(Extracted data)

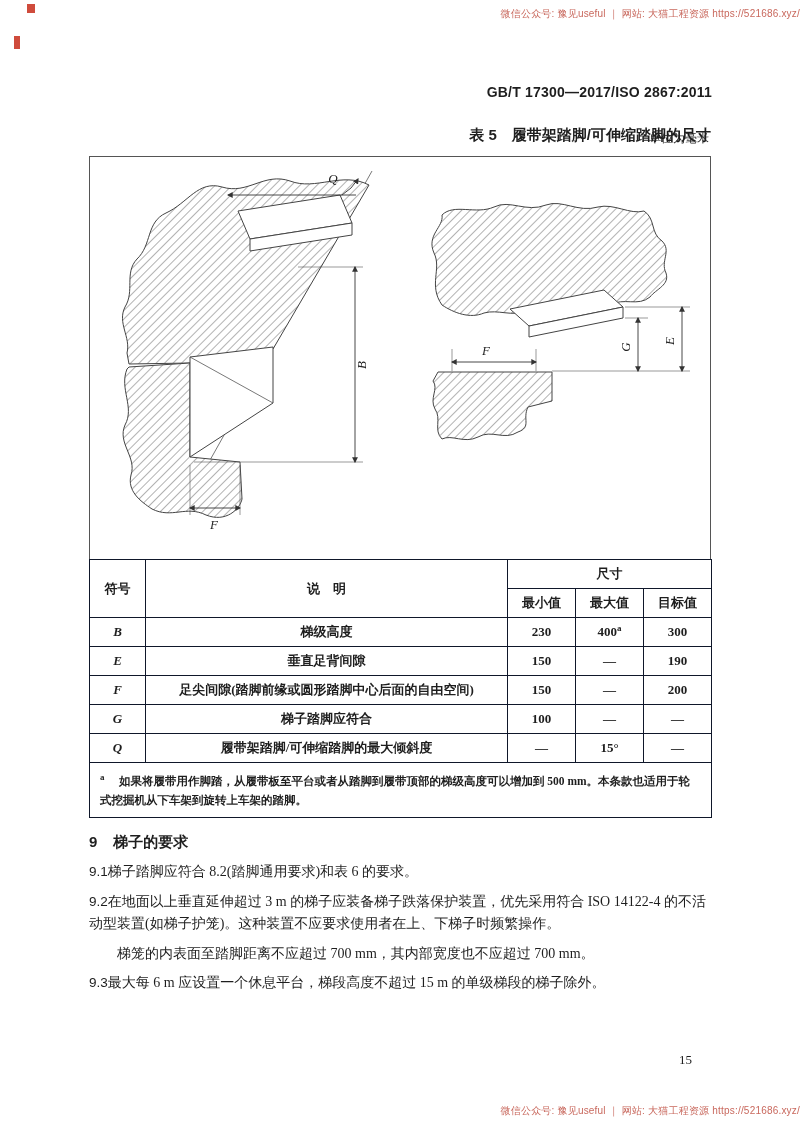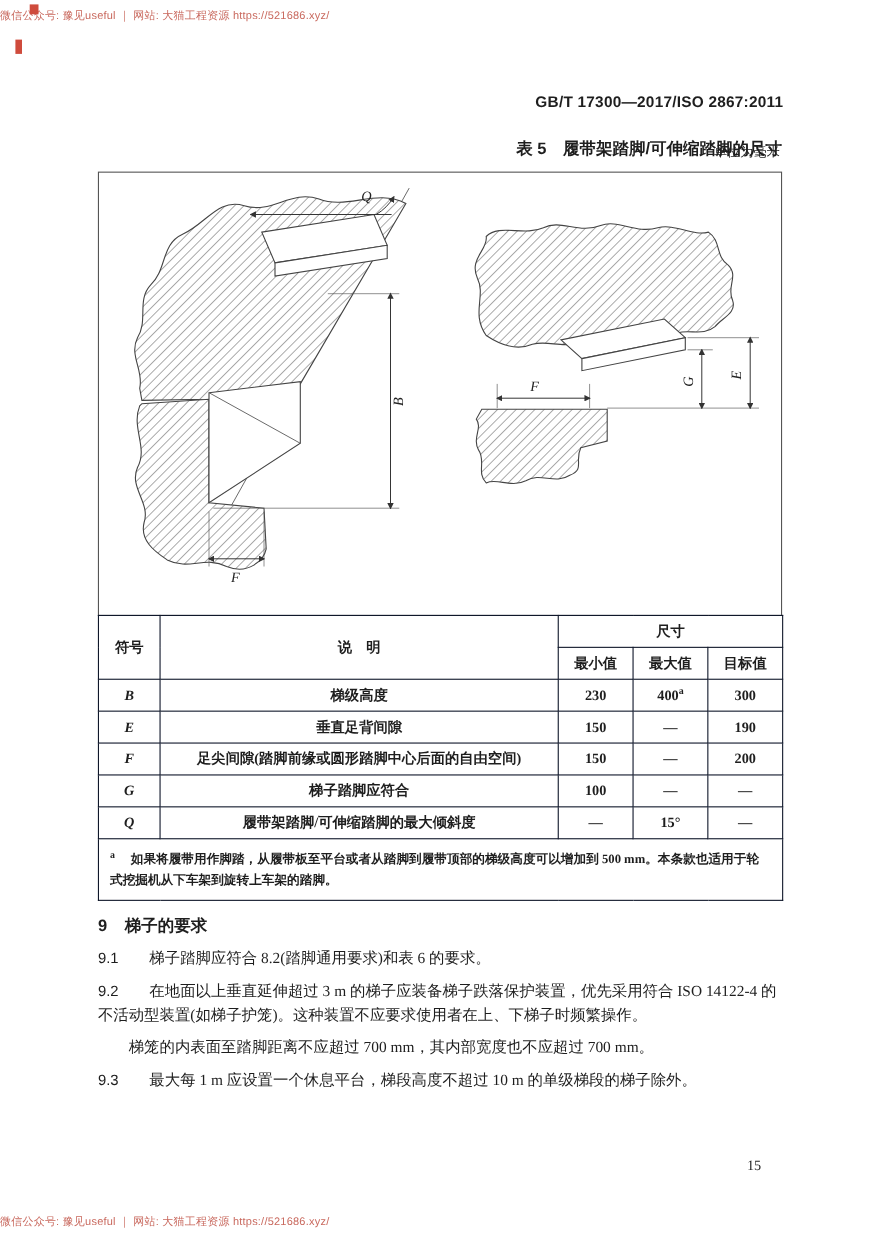--- a/index.html
+++ b/index.html
@@ -7,7 +7,7 @@
   body{width:800px;height:1132px;position:relative;font-family:"Liberation Serif",serif;color:#1e1e1e}
   .page{position:absolute;inset:0;background:#fff;overflow:hidden}
 
-  .watermark{position:absolute;left:0;right:0;text-align:left;font-size:10px;
+  .watermark{position:absolute;left:0;right:0;text-align:right;font-size:10px;
              font-family:"Liberation Sans",sans-serif;color:#c9695e;letter-spacing:.2px}
   .wm-top{top:7px}
   .wm-bottom{bottom:14px}

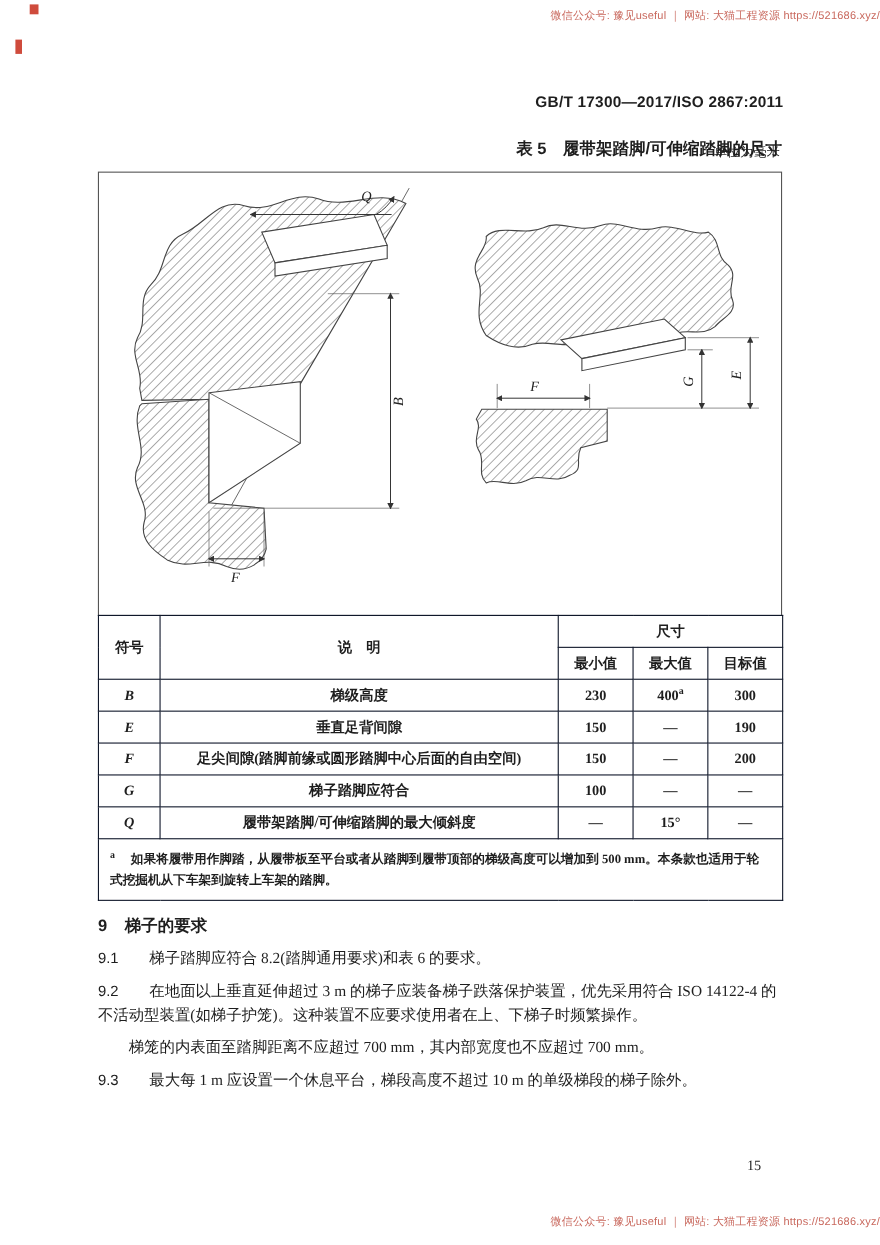--- a/index.html
+++ b/index.html
@@ -46,7 +46,7 @@
   .s9-heading{font-family:"Liberation Sans",sans-serif;font-weight:bold;font-size:15px;margin-bottom:1px}
   .s9-heading .hnum{margin-right:16px}
   .clause{margin:8px 0}
-  .cnum{font-family:"Liberation Sans",sans-serif;font-size:13.5px;margin-right:28px}
+  .cnum{font-family:"Liberation Sans",sans-serif;font-size:13.5px;margin-right:0}
   .clause.cont{text-indent:2em}
 
   .page-num{position:absolute;right:108px;top:1052px;font-size:13px}

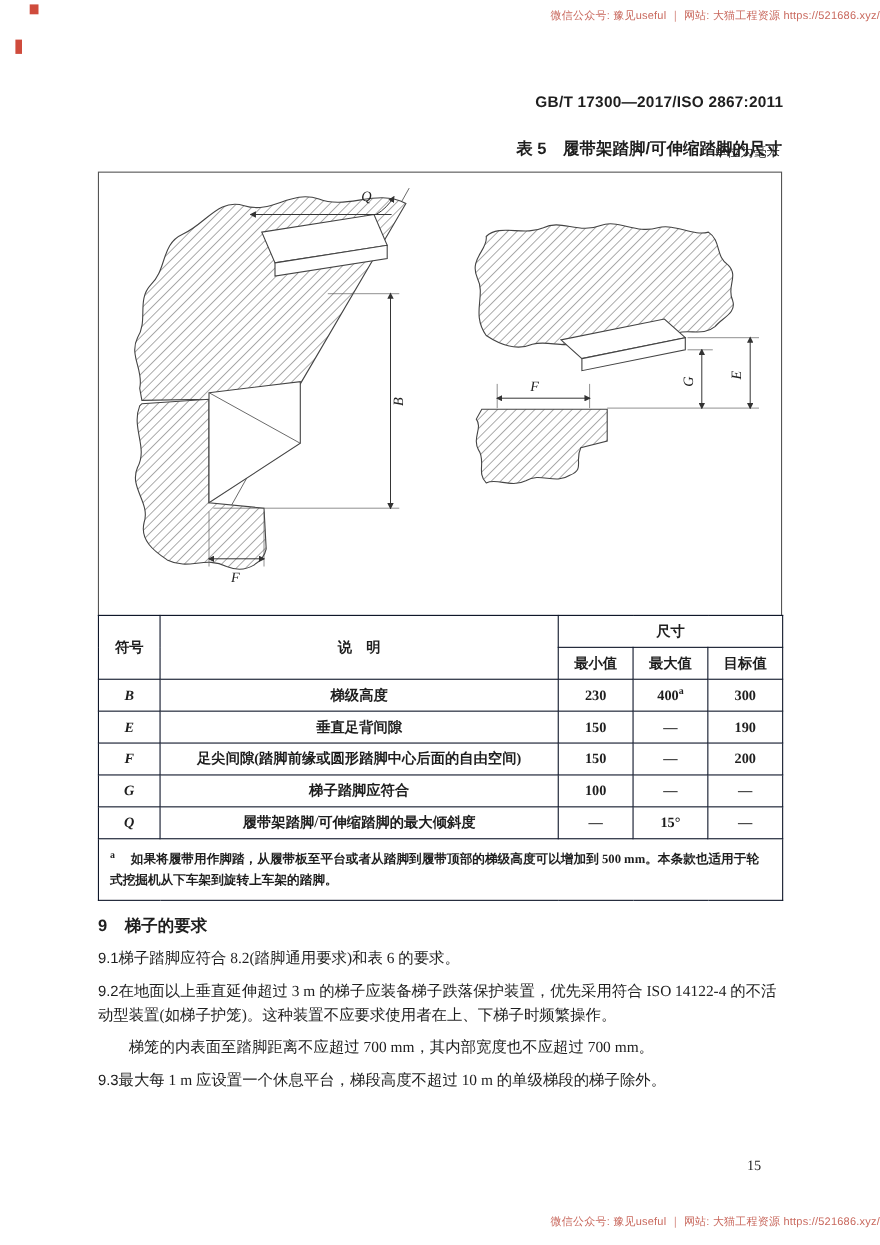--- a/index.html
+++ b/index.html
@@ -202,7 +202,7 @@
         <p class="clause"><span class="cnum">9.1</span><span>梯子踏脚应符合 8.2(踏脚通用要求)和表 6 的要求。</span></p>
         <p class="clause"><span class="cnum">9.2</span><span>在地面以上垂直延伸超过 3 m 的梯子应装备梯子跌落保护装置，优先采用符合 ISO 14122-4 的不活动型装置(如梯子护笼)。这种装置不应要求使用者在上、下梯子时频繁操作。</span></p>
         <p class="clause cont"><span>梯笼的内表面至踏脚距离不应超过 700 mm，其内部宽度也不应超过 700 mm。</span></p>
-        <p class="clause"><span class="cnum">9.3</span><span>最大每 1 m 应设置一个休息平台，梯段高度不超过 10 m 的单级梯段的梯子除外。</span></p>
+        <p class="clause"><span class="cnum">9.3</span><span>最大每 6 m 应设置一个休息平台，梯段高度不超过 15 m 的单级梯段的梯子除外。</span></p>
       </div>
   </div>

(End Extracted data)

- Exercise directions
Go through the lines above and write each one out verbatim, skipping the pictures.

- Written answer
--- a/index.html
+++ b/index.html
@@ -7,7 +7,7 @@
   body{width:800px;height:1132px;position:relative;font-family:"Liberation Serif",serif;color:#1e1e1e}
   .page{position:absolute;inset:0;background:#fff;overflow:hidden}
 
-  .watermark{position:absolute;left:0;right:0;text-align:left;font-size:10px;
+  .watermark{position:absolute;left:0;right:0;text-align:right;font-size:10px;
              font-family:"Liberation Sans",sans-serif;color:#c9695e;letter-spacing:.2px}
   .wm-top{top:7px}
   .wm-bottom{bottom:14px}

--- a/index.html
+++ b/index.html
@@ -46,7 +46,7 @@
   .s9-heading{font-family:"Liberation Sans",sans-serif;font-weight:bold;font-size:15px;margin-bottom:1px}
   .s9-heading .hnum{margin-right:16px}
   .clause{margin:8px 0}
-  .cnum{font-family:"Liberation Sans",sans-serif;font-size:13.5px;margin-right:28px}
+  .cnum{font-family:"Liberation Sans",sans-serif;font-size:13.5px;margin-right:0}
   .clause.cont{text-indent:2em}
 
   .page-num{position:absolute;right:108px;top:1052px;font-size:13px}

--- a/index.html
+++ b/index.html
@@ -202,7 +202,7 @@
         <p class="clause"><span class="cnum">9.1</span><span>梯子踏脚应符合 8.2(踏脚通用要求)和表 6 的要求。</span></p>
         <p class="clause"><span class="cnum">9.2</span><span>在地面以上垂直延伸超过 3 m 的梯子应装备梯子跌落保护装置，优先采用符合 ISO 14122-4 的不活动型装置(如梯子护笼)。这种装置不应要求使用者在上、下梯子时频繁操作。</span></p>
         <p class="clause cont"><span>梯笼的内表面至踏脚距离不应超过 700 mm，其内部宽度也不应超过 700 mm。</span></p>
-        <p class="clause"><span class="cnum">9.3</span><span>最大每 1 m 应设置一个休息平台，梯段高度不超过 10 m 的单级梯段的梯子除外。</span></p>
+        <p class="clause"><span class="cnum">9.3</span><span>最大每 6 m 应设置一个休息平台，梯段高度不超过 15 m 的单级梯段的梯子除外。</span></p>
       </div>
   </div>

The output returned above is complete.